Data listing -
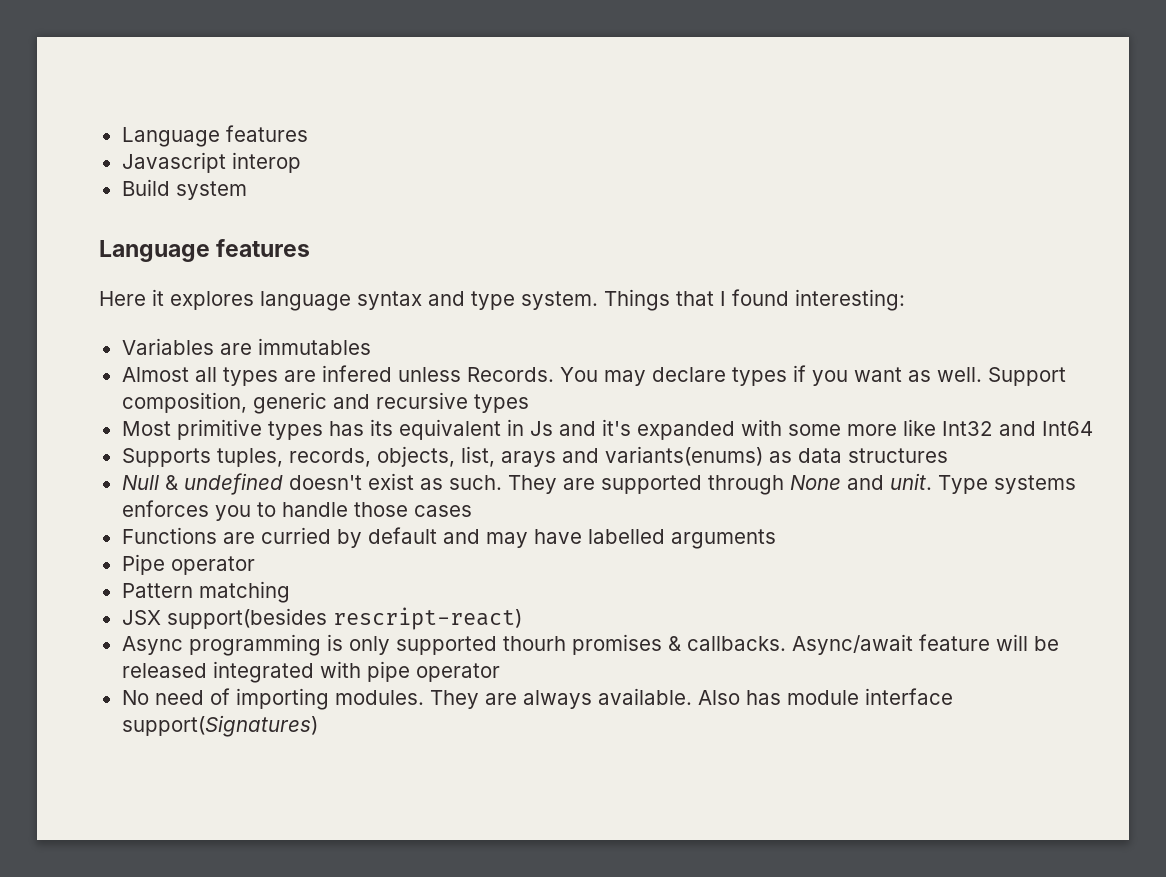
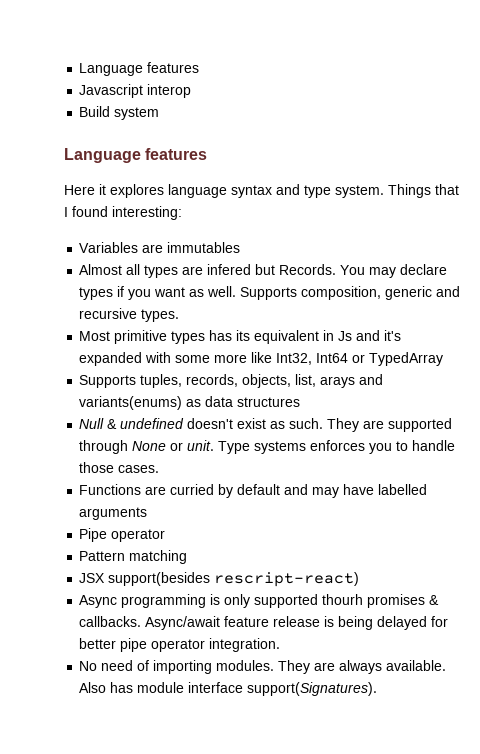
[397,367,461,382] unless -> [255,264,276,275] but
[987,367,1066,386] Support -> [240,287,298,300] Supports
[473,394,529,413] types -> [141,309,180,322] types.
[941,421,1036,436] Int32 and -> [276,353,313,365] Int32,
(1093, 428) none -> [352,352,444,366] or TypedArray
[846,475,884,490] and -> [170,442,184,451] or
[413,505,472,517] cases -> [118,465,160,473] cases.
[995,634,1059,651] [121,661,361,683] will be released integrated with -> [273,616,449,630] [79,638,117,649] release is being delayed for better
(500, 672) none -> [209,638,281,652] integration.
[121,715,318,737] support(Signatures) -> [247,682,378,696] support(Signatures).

Assigned task - Tally the lines in the records above that contain the string "none" and report only the tally.

Result of this exercise - 2